Change detection outputs
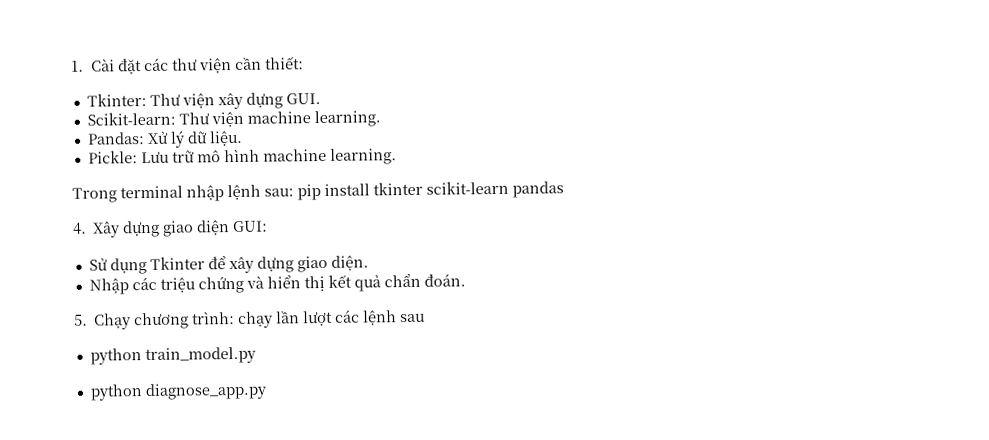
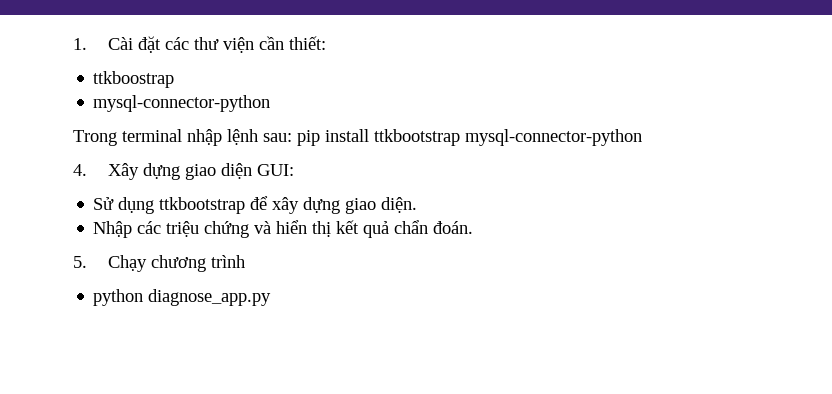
- Tkinter: Thư viện xây dựng GUI.
- Scikit-learn: Thư viện machine learning.
- Pandas: Xử lý dữ liệu.
- Pickle: Lưu trữ mô hình machine learning.
+ ttkboostrap
+ mysql-connector-python
- Trong terminal nhập lệnh sau: pip install tkinter scikit-learn pandas
+ Trong terminal nhập lệnh sau: pip install ttkbootstrap mysql-connector-python
- Sử dụng Tkinter để xây dựng giao diện.
+ Sử dụng ttkbootstrap để xây dựng giao diện.
- 5. Chạy chương trình: chạy lần lượt các lệnh sau
- python train_model.py
+ 5. Chạy chương trình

About this exercise: From the line holding "- Trong terminal" down to the last line of the records above, restate each line exactly as written.

Output for this task:
- Trong terminal nhập lệnh sau: pip install tkinter scikit-learn pandas
+ Trong terminal nhập lệnh sau: pip install ttkbootstrap mysql-connector-python
- Sử dụng Tkinter để xây dựng giao diện.
+ Sử dụng ttkbootstrap để xây dựng giao diện.
- 5. Chạy chương trình: chạy lần lượt các lệnh sau
- python train_model.py
+ 5. Chạy chương trình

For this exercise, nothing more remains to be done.